> PROBLEM STATEMENT:
Omit any pictures, and restate word for word only the lines from the one with "html: none ->" through the end of the data below.

> DATASET ENTRIES:

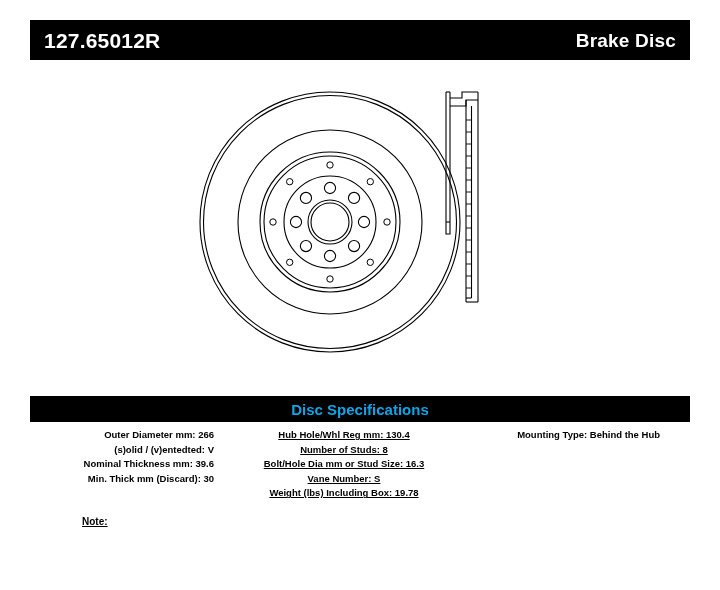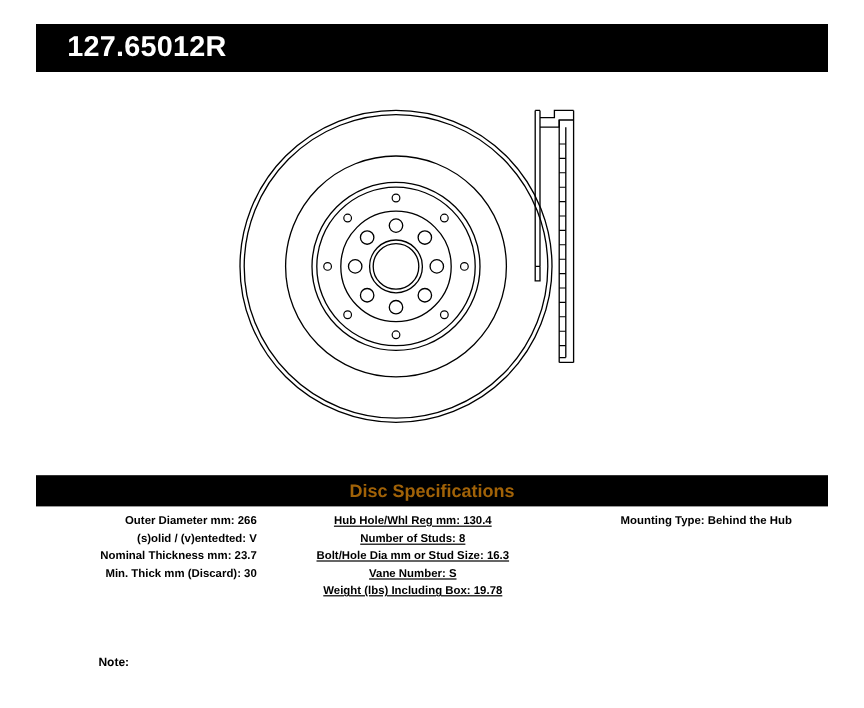"127.65012R" .part-number { font-size: 24px -> 21px; margin-left: 12px -> none }
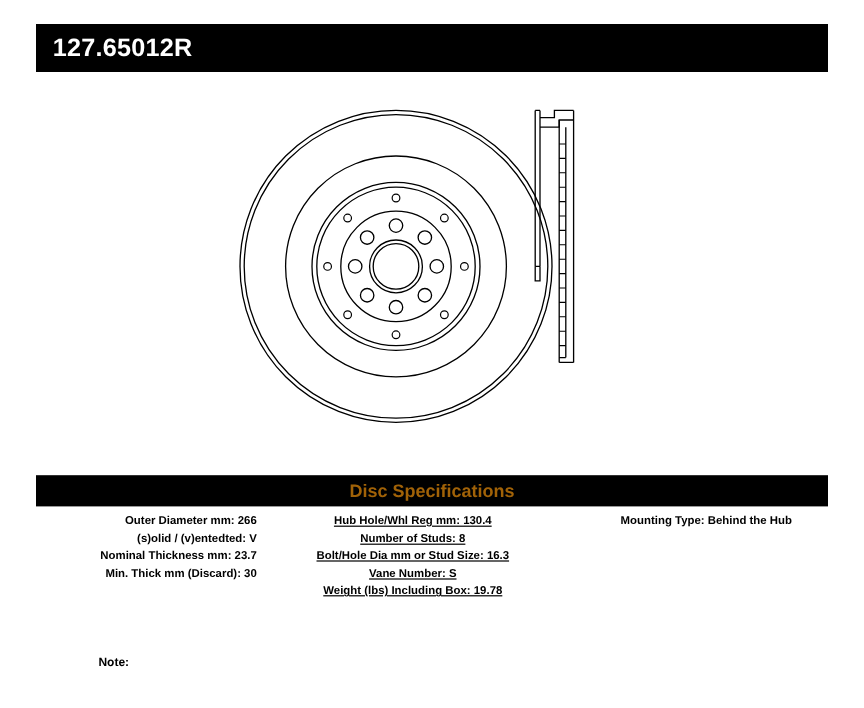"Brake Disc" div.product-type { html: none -> <div>Brake Disc</div> }
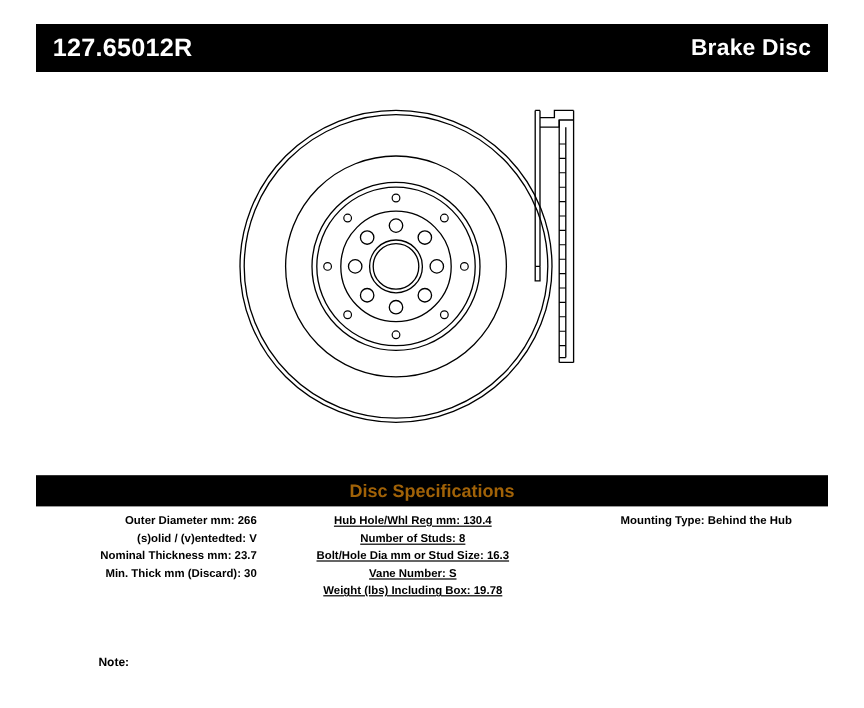"Disc Specifications" .spec-bar .title { color: #a16207 -> #0ea5e9 }
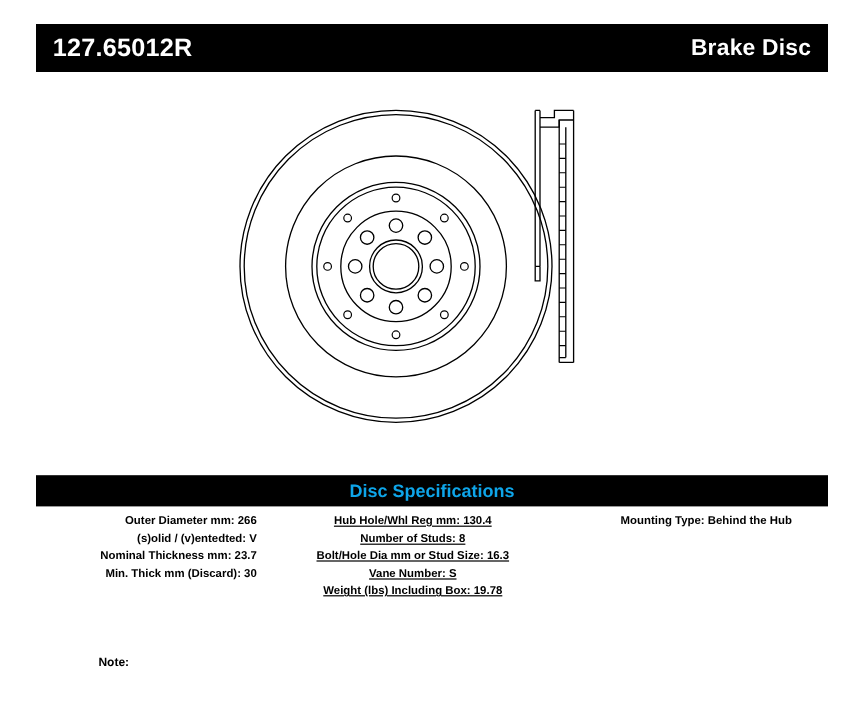"Nominal Thickness mm: 23.7" div.spec-line { text: 23.7 -> 39.6 }
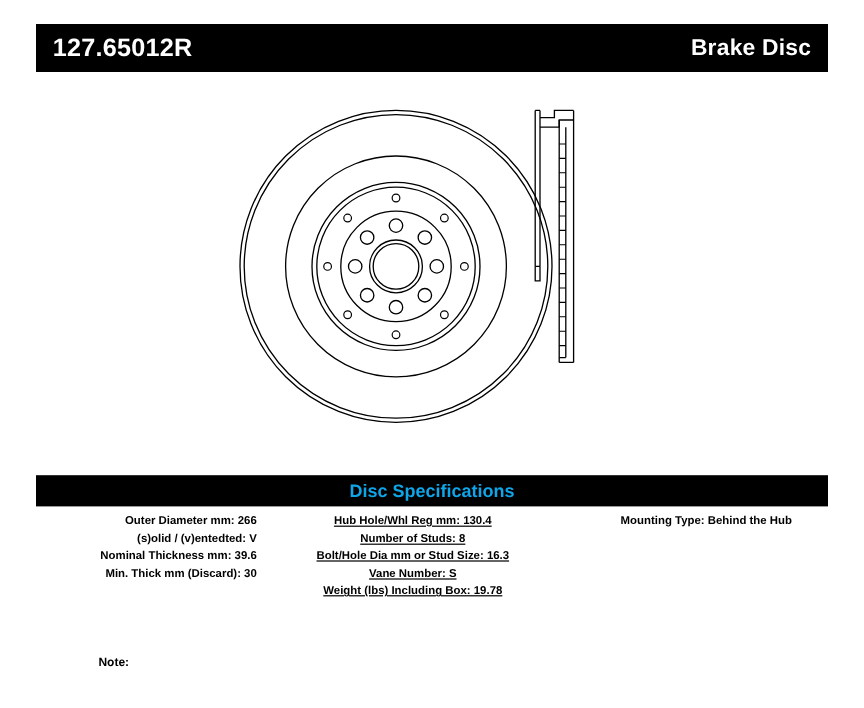"Note:" .note { text-decoration: none -> underline; top: 547px -> 516px }
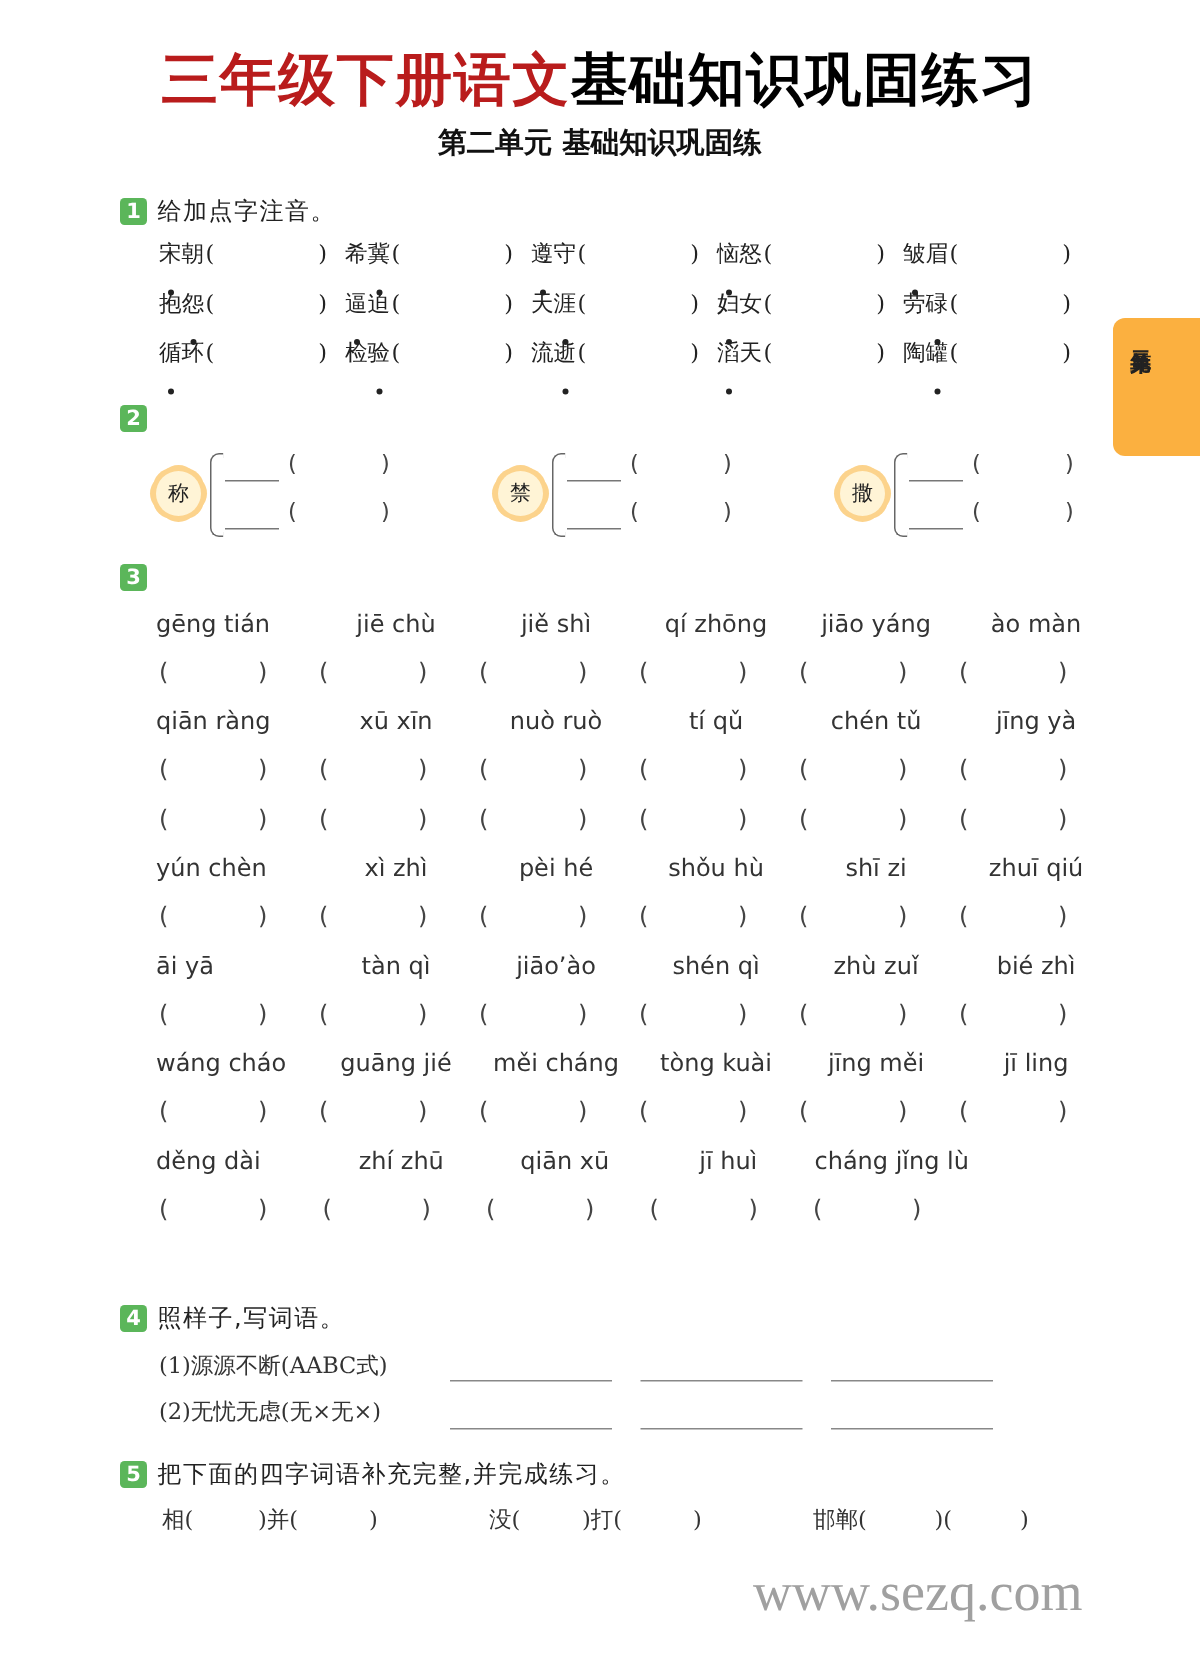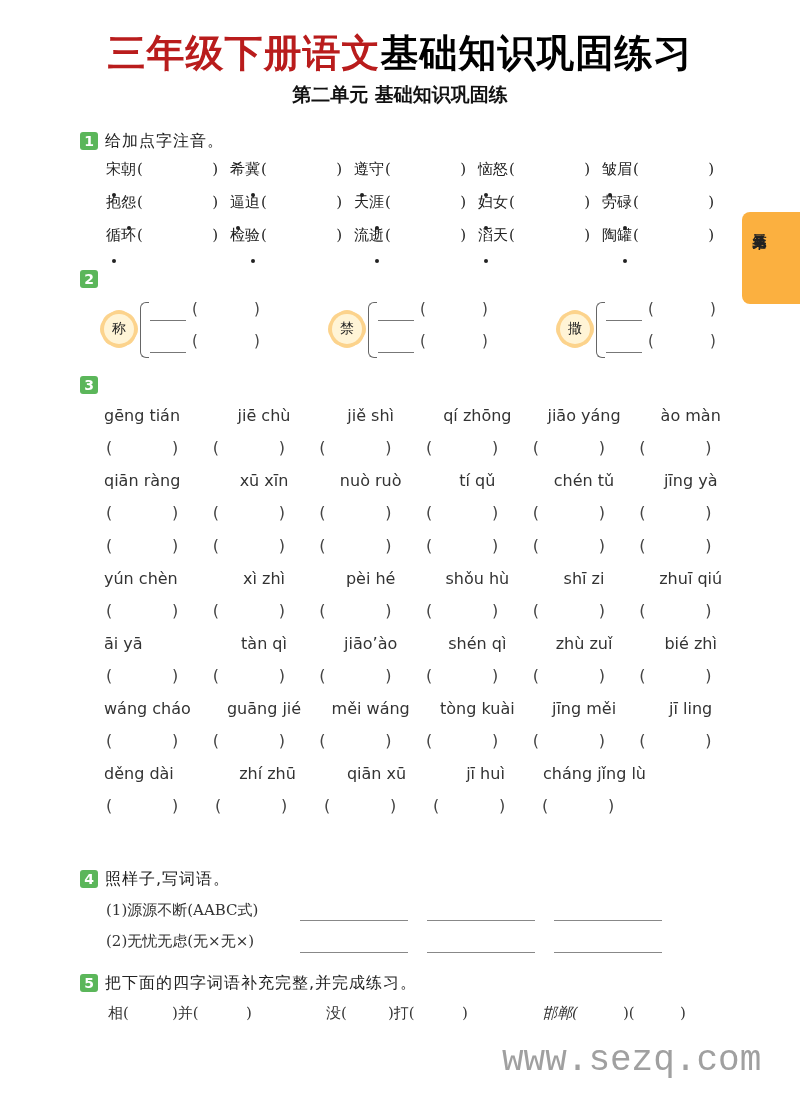"měi wáng" div.q3-cell { text: wáng -> cháng }
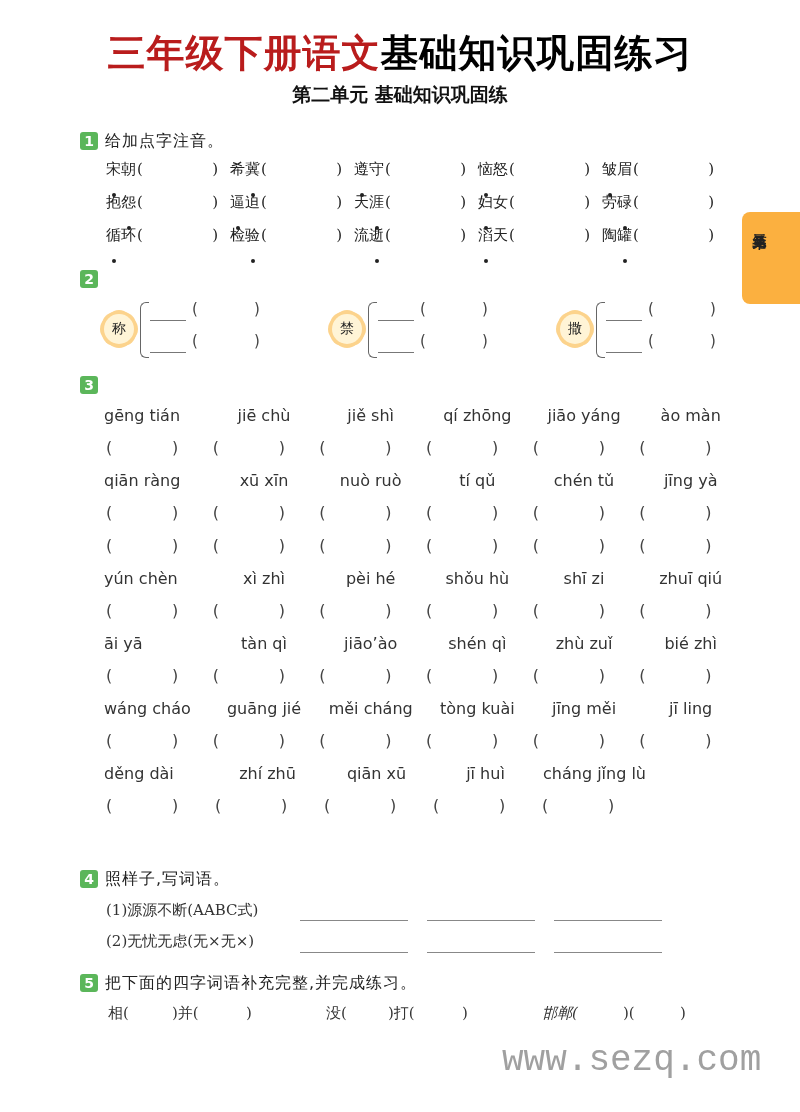"邯郸(" span { font-style: italic -> none }
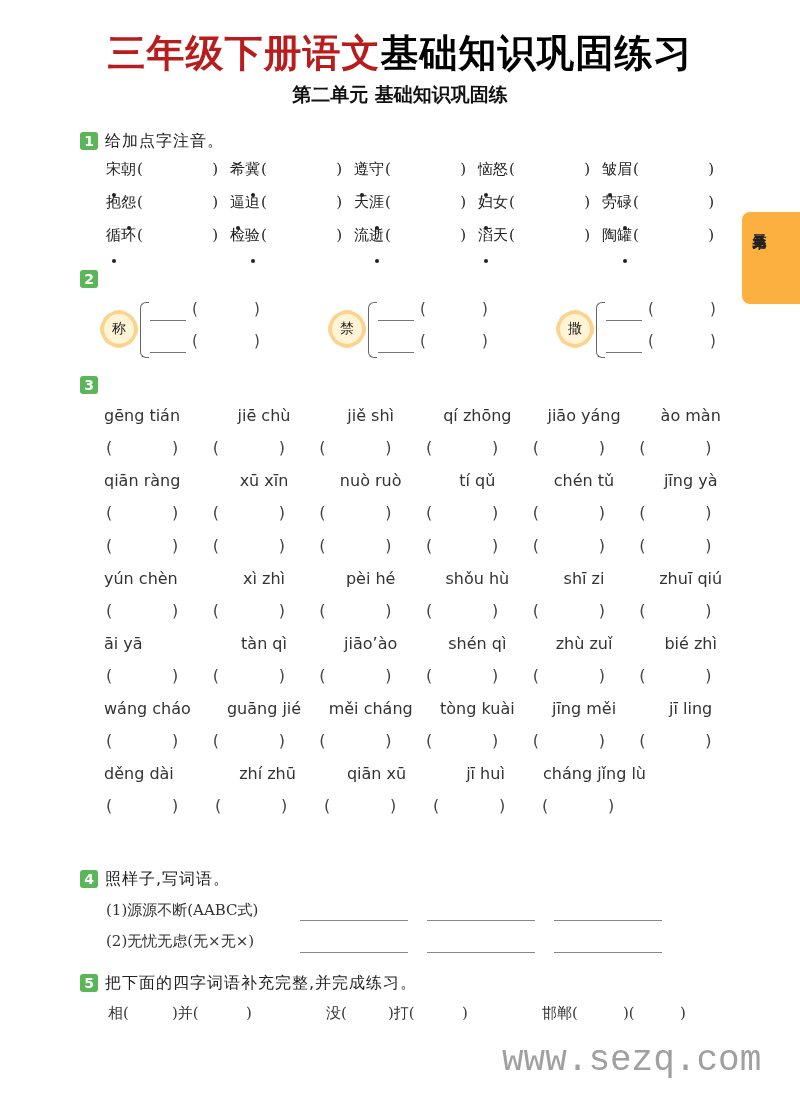"www.sezq.com" .watermark { font-family: Liberation Mono, monospace -> Liberation Serif, serif }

> ANSWER FOR THIS EXERCISE:
"Brake Disc" div.product-type { html: none -> <div>Brake Disc</div> }
"Disc Specifications" .spec-bar .title { color: #a16207 -> #0ea5e9 }
"Nominal Thickness mm: 23.7" div.spec-line { text: 23.7 -> 39.6 }
"Note:" .note { text-decoration: none -> underline; top: 547px -> 516px }
"měi wáng" div.q3-cell { text: wáng -> cháng }
"邯郸(" span { font-style: italic -> none }
"www.sezq.com" .watermark { font-family: Liberation Mono, monospace -> Liberation Serif, serif }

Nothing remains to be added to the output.